«Os ganhos para a saúde e conciliação familiar dos trabalhadores são apontados como benefícios diretos da redução de horários. Mas, pese embora as experiências positivas, quer o presidente da Sociedade Portuguesa de Medicina no Trabalho (SPMT), Jorge Barroso Dias, quer Fátima Lobo, psicóloga das organizações e professora da Universidade Católica de Braga, defendem que não é líquido que a redução de horários resulte em ganhos para os profissionais.
Porquê? Num país de baixos salários, trabalhar menos um dia por semana ou menos horas por dia não se traduz, necessariamente, em maiores períodos de lazer ou de dedicação à família. A medida, acredita Jorge Dias, abre caminho à acumulação de vários empregos para alcançar melhores rendimentos e, por isso, “a maior desgaste dos profissionais e sacrifício familiar”.
É por isso que para o presidente da SPMT “a redução dos horários não pode ser dissociada da questão salarial, sobretudo num país como Portugal, onde o salário mínimo é baixo e o médio também”. Fátima Lobo corrobora: “Eventuais impactos na saúde ou na conciliação familiar só se fariam sentir em grupos com salários elevados.” “Para quem vive no limiar da subsistência, e são muitos os portugueses nesta situação, a semana de quatro dias até poderia resultar numa sobrecarga de trabalho. A tendência é para encontrar trabalhos complementares.” Enquanto a questão salarial não for alterada, diz, “de pouco servem medidas desta natureza”.
E mesmo no aumento da taxa de natalidade, outra das áreas que segundo os teóricos tem a ganhar com a alteração dos tempos de trabalho, a economista e docente da Universidade de Évora, Maria Filomena Mendes, especialista em questões demográficas e ex-presidente da Associação Portuguesa de Demografia, diz-se cética. O que mostram os estudos é que “o adiamento da decisão de ter filhos está primeiro relacionado com o rendimento — uma remuneração compatível com as expectativas — e depois com a estabilidade profissional, por oposição à precariedade, e não tanto com o horário de trabalho”, alerta.
Quem já testou o modelo de quatro dias
Microsoft. A subsidiária japonesa da multinacional tecnológica conduziu uma experiência durante um mês, ao longo do qual encerrou os escritórios da empresa naquele país à sexta-feira. O resultado foi um aumento de 40% na produtividade dos trabalhadores.

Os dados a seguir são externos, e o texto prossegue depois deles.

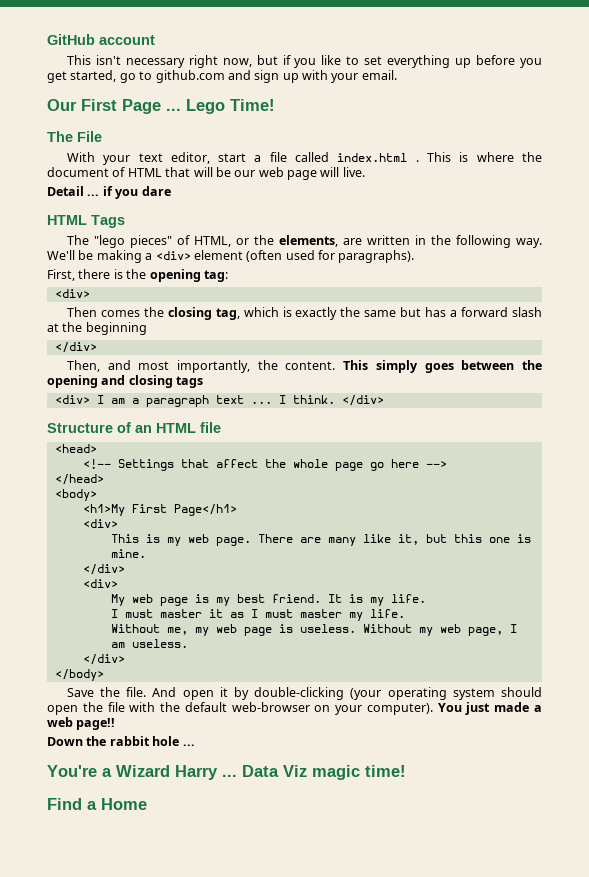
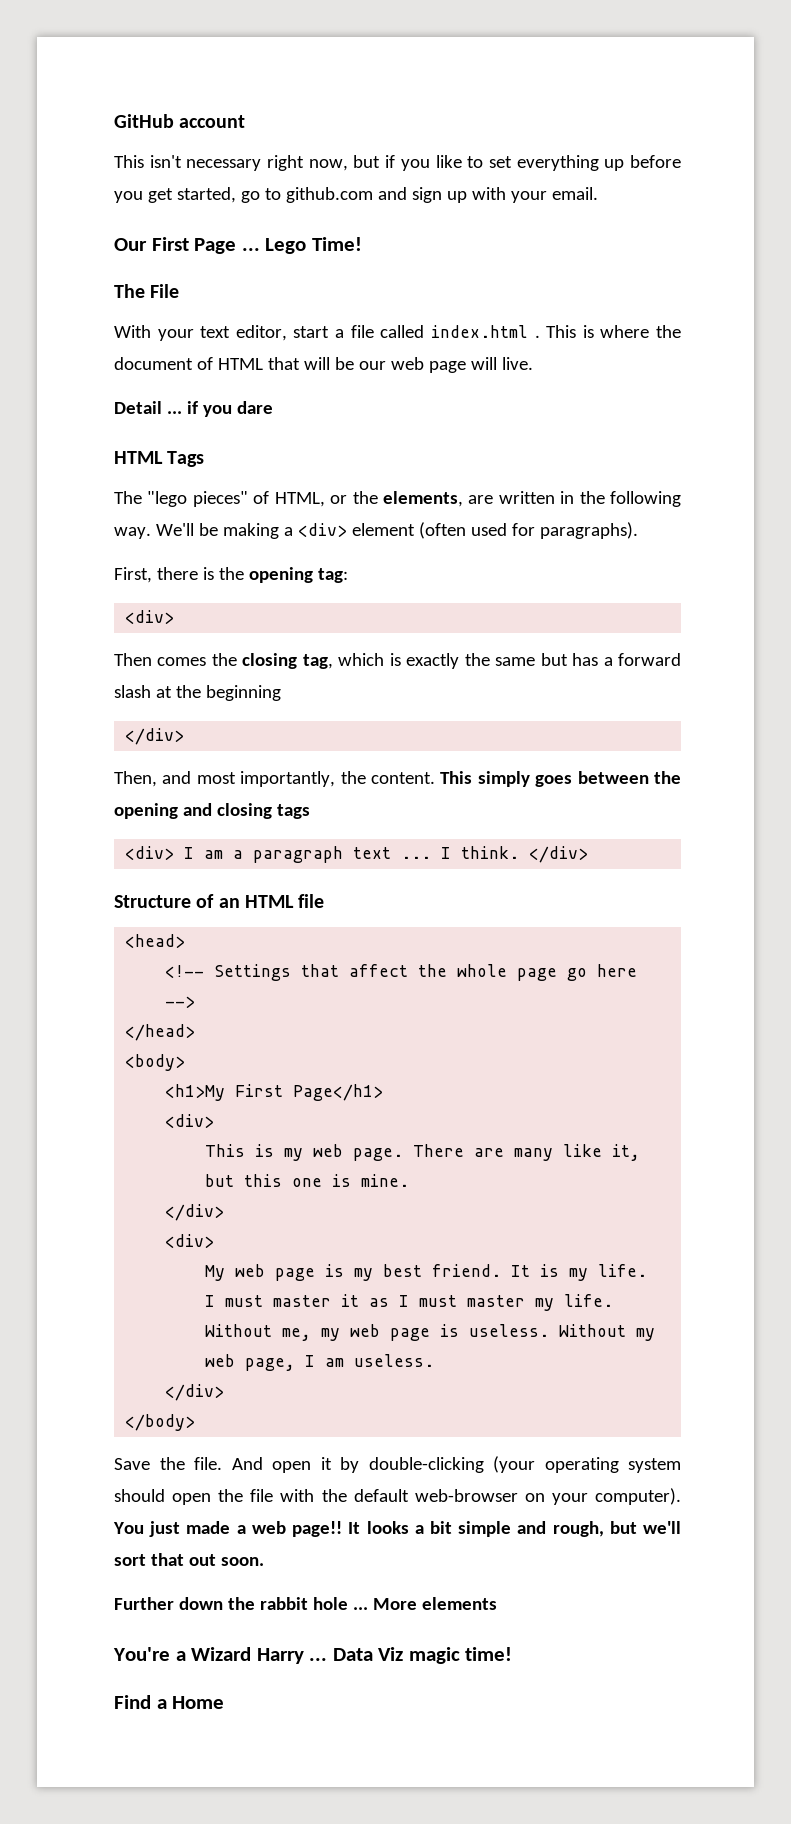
- You just made a web page!!
- Down the rabbit hole ...
+ You just made a web page!! It looks a bit simple and rough, but we'll sort that out soon.
+ Further down the rabbit hole ... More elements

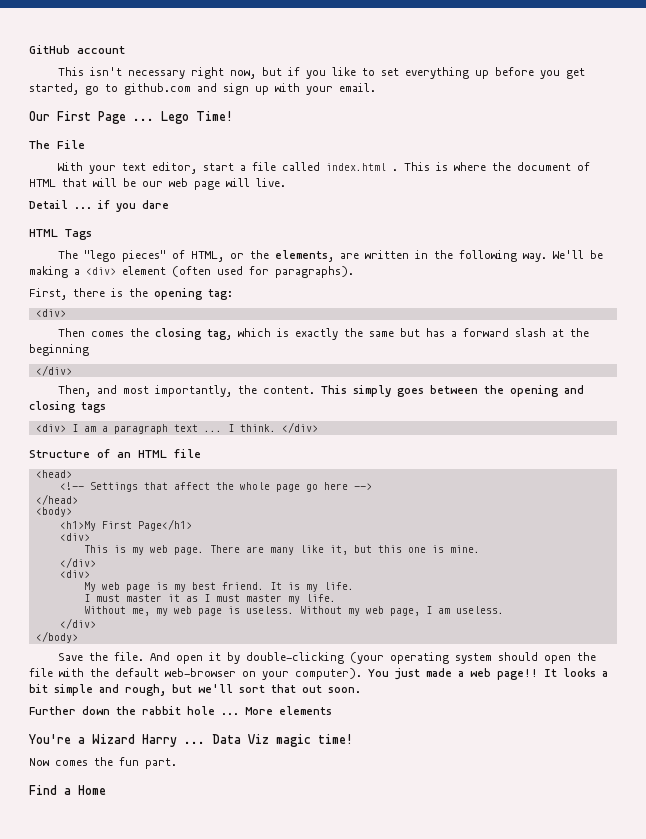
+ Now comes the fun part.

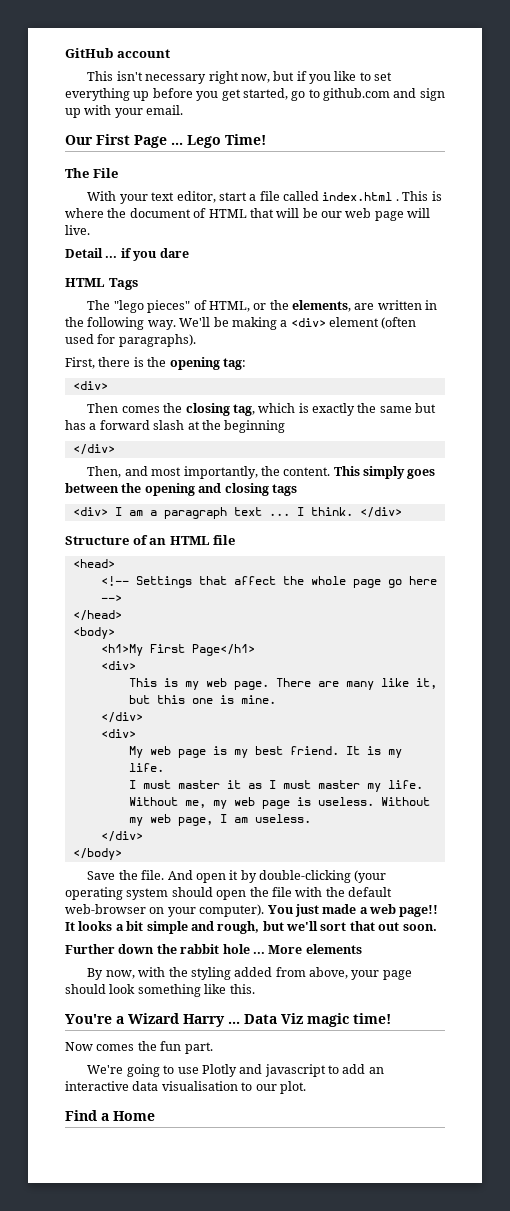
+ By now, with the styling added from above, your page should look something like this.
+ We're going to use Plotly and javascript to add an interactive data visualisation to our plot.

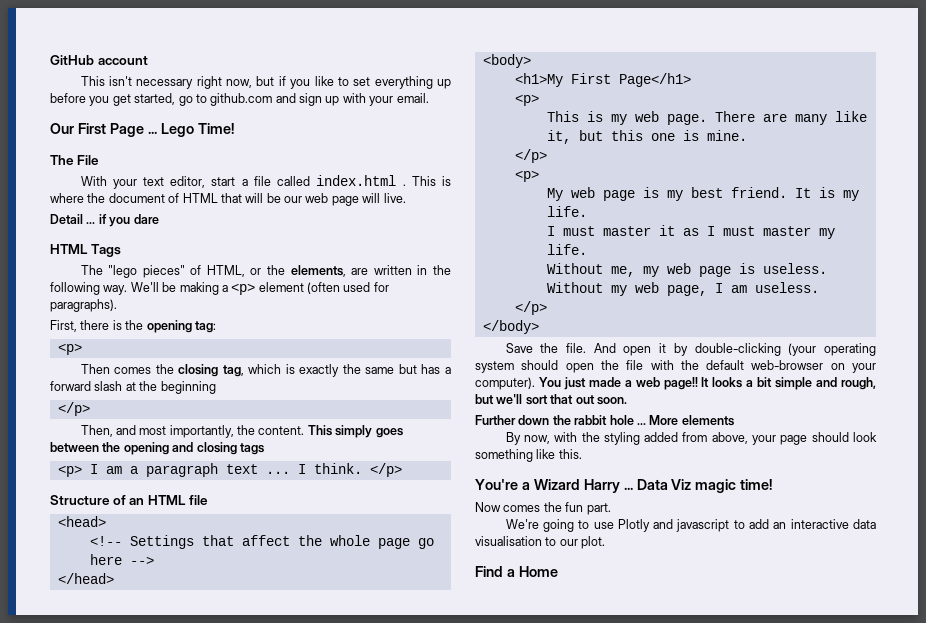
- We'll be making a <div> element (often used for paragraphs).
+ We'll be making a <p> element (often used for paragraphs).
  First, there is the opening tag:
- <div>
+ <p>
  Then comes the closing tag, which is exactly the same but has a forward slash at the beginning
- </div>
+ </p>
- <div> I am a paragraph text ...
+ <p> I am a paragraph text ...
- I think. </div>
+ I think. </p>
  <h1>My First Page</h1>
- <div>
+ <p>
  There are many like it, but this one is mine.
- </div>
- <div>
+ </p>
+ <p>
  Without my web page, I am useless.
- </div>
+ </p>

Uniqlo. Também no Japão, país onde há uma expressão para classificar aqueles que morrem por excesso de trabalho — karoshi —, a marca de roupas Uniqlo implementou em 2015 um projeto experimental que permitia aos trabalhadores das suas lojas, a tempo integral, trabalharem 40 horas semanais em quatro dias. Esta foi a estratégia encontrada pela empresa para impedir que os trabalhadores passassem a tempo parcial para conseguir uma melhor conciliação familiar.
Perpetual Guardian. Na Nova Zelândia esta consultora financeira é uma das precursoras da semana de quatro dias que implementou após uma experiência bem sucedida, com ganhos de produtividade e motivação significativos para os trabalhadores. Há um ano que os funcionários trabalham 30 horas por semana e têm um dia de folga semanal remunerado.
Basecamp. A empresa norte-americana de webdesign pratica uma semana de trabalho de 32 horas e durante os meses de verão permite que os funcionários concentrem este horário em apenas quatro dias. “Não se trata de trabalhar mais rápido, mas com mais eficácia”, explicou Chase Clemons, cofundador da empresa, em entrevista ao canal CNBC onde referiu que esta forma de organização ajuda os funcionários a concentrarem-se nas tarefas realmente relevantes.
Amazon. O gigante de comércio eletrónico testou em setembro de 2016 o modelo da semana de 30 horas, em que alguns funcionários trabalhavam de segunda a quinta-feira, mas neste caso, ganhando 75% do salário, embora mantendo todos os benefícios. Ainda não divulgou resultados da experiência.
Shake Shack. A cadeia de restauração americana começou a aplicar em março de 2019 a semana de trabalho de quatro dias nas suas unidades de Las Vegas. O modelo está em fase de teste e atinge apenas um terço dos restaurantes da cadeia, mas “os resultados são promissores” permitindo a alguns funcionários reduzir, por exemplo, as despesas com a creche dos filhos, garantiu Randy Garutti, diretor executivo da empresa, à Business Insider. Para o gestor a medida é muito motivadora para as equipas.
Svartedalens. A instituição de cuidado a idosos sueca colocou os enfermeiros a trabalharem apenas seis horas por dia, quatro dias por semana. O resultado foi um aumento de produtividade dos enfermeiros, melhoria dos cuidados prestados e diminuição das baixas por doença entre os profissionais.»